Wednesday, November 30, 2005

Dick Dastardly: great human


Is it possible for a bad human to be great? Historians certainly seem to think so given the amount of attention they pay the likes of Genghis Khan and Ivan the Terrible. The path to greatness involves influencing large numbers of people, which can be achieved in many different ways – killing them is one method, terrorising them is another, and getting them to follow your example is a third.

Dick Dastardly was that rare example of a bad man who influenced people through the force of his example. Let’s start with that faux English accent of his. It’s clearly the voice of a weedy boy who got bullied at school and is now looking for revenge on a world that betrayed him. His manner of speaking was so evocative that it’s been copied by villain after villain in subsequent Hollywood movies. To this day, if you want to know who the baddie is in an American film or TV show, just look for the man whose speech patterns most closely resemble Dick Dastardly.

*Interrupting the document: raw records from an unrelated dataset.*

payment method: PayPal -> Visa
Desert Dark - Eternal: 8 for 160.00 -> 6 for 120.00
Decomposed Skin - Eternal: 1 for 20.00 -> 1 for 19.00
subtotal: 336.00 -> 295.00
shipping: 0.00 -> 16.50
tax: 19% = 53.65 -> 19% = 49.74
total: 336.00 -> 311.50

Dastardly’s accomplices also set the standard for what the villain’s henchmen are supposed to be like – the guiding principle is that they should be even more weird than the villain himself. His main side-kick is the impertinent dog Muttley, who evidently has nothing but contempt for his master, forever sniggering at his misfortunes and sometimes cursing him under his doggy breath. He’s clearly much smarter than the pea-brained Dastardly, so why does he stay with him? The answer, bizarrely, is that the dog has a peculiar fetish about getting medals pinned to his hairy chest. Dastardly’s other henchmen in his doomed flying escapades are simply too weird to be described adequately with words.

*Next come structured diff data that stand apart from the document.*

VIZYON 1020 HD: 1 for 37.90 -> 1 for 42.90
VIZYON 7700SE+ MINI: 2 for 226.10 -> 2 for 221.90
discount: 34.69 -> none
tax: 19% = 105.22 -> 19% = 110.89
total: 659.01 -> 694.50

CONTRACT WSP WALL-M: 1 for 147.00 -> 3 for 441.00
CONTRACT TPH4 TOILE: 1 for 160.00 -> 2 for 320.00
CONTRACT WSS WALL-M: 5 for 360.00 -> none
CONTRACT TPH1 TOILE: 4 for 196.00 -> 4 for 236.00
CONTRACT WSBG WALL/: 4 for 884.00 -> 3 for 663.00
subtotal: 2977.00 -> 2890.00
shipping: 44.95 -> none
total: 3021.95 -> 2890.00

Dastardly has one lone virtue that’s essential for the bad guy in any TV show which runs over multiple episodes – he never gives up. He wakes up every morning believing that today is the day that the annoying pigeon will be plucked and served in a tasty pie. Wile E Coyote was doubtless inspired by Dastardly’s optimism in his own quest for the Roadrunner’s gizzard. This is an important lesson for the youth of today – however dumb and ineffective the bad guys appear to be, they may one day achieve their nefarious aims through sheer persistence. Thus, the price of freedom is eternal vigilance and an unconquerable will to outlast the bastards until they give up.

Here’s the
song from Dastardly and Muttley in Their Flying Machines.

Comments:
I was so impressed with this posting, GB, that I am giving serious consideration to shaving my beard, extending the hair on my upper lip and changing my name to El Moustacho.
 
That may be going too far, Beardy, but you're right to identify with Dastardly rather than that bloody pigeon, which I always longed to see get squashed. I had the same feelings about the Roadrunner as well.

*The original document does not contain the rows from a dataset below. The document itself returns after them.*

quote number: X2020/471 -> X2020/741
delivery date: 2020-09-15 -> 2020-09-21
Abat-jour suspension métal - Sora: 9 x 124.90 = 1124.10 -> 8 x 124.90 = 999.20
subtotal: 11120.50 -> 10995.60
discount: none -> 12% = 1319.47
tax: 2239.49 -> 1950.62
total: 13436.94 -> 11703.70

The problem with that show is that Dastardly had a one-track mind. If he'd been trying to get into Penelope Pitstop's pants as well as catching the pigeon it would have been more interesting.
 
I grew up hoping that Jerry would get eaten by Tom, the pigeon would get cooked, and the road runner get...whatever the hell Wile E. had going on at the time. Possibly turned into a burnt piece of toast.

Hey, on another note, I once dicked dastardly, and it was quite fun. I think I'll do it again one day.
 
Hrmpf. Quite quiet.
 
I don't agree about Tom and Jerry , SafeT. Altough Tom always loses, he often catches Jerry and humiliates him in various way. And he's not totally obsessed with the mouse in every episode. Often he has bigger fish to fry, like the female cat. Remember the one where Tom is fishing and uses Jerry as bait?
 
Yes, and he makes friends with the worm or some such.

I must say that T&J are not my favorite vintage 'toons in any case. I like the Fleischer(sp) stuff best, and Warner Bros second. T&J were MGM.